O protagonista segue outro rumo, parte para uma imersão anônima sobre o proletariado. De início, carrega consigo prerrogativas, como a hospedagem em um hotel. Aos poucos, Dé enxerga que a experiência não será completa se ele não se permitir. O mesmo podemos dizer da forma como Tanner produzirá suas imagens. Dialogando com a estética que se ergue nos anos 1960 em vários pontos do planeta (recepcionada na visão eurocêntrica com a nouvelle vague), ele ocupa a cidade, traz um olhar moderno – e documental. Se relaciona com um casal que materializa a ideia de viver sem amarras, quase como um experimento.
Então, entram em cena Adeline, vivida por Marie-Clair Dufou e Paul, interpretado por Marcel Robert. Neste ponto, a história construída pelo diretor e roteirista soa bem mais contemporânea do que as representações de mais de cinquenta anos aparentam ser. Traz questão como todos serem um pouco empresários e critica diretamente os rentistas. Abordagens que unem a precarização do emprego e o desrespeito por quem produz.

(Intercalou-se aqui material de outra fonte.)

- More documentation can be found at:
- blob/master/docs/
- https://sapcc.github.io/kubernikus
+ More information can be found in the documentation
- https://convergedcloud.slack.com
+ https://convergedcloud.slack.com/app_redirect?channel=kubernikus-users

É a velha conclusão de que a roda da sociedade gira e estamos há décadas repetindo um processo de tentativa e erro que só nos torna cada vez piores. Mais adiante, a outra produção de Alain assistida e presente na mostra do Belas Artes é bem menos brilhante. Leva o experimentalismo para uma seara de exotismo e feitichismo. Não podemos afirmar que sua forma de pensar o Cinema envelheceu mal, posto que coerente com boa parte dos realizadores que viveram seu auge criativo na década de 1960.

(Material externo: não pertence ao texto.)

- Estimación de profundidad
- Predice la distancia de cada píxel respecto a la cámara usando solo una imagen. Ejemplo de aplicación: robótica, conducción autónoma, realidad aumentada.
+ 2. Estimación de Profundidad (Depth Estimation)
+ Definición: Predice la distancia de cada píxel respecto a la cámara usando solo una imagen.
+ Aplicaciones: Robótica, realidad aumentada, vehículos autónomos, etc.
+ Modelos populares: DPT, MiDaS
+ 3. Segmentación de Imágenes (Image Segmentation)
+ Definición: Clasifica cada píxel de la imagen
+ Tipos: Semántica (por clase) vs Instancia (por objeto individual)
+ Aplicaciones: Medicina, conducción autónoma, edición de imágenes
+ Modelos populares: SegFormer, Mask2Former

Por fim, a parte final de “O Último a Rir” tira certo impacto de todas as provocações inseridas, na maneira pela qual filmes assim atiravam referências em uma migração para diálogos expositivos quando a cabeça do espectador fervia com alegorias políticas arrebatadoras na época. Hoje soa até um pouco inocente evocar Walter Benjamin quando o que envolvia o público era o machucado nas mãos de Paul – que tiraria sua força de trabalho e todas as consequências do período de inatividade. Uma dor específica, que Charles enquanto patrão não conseguirá jamais reproduzir.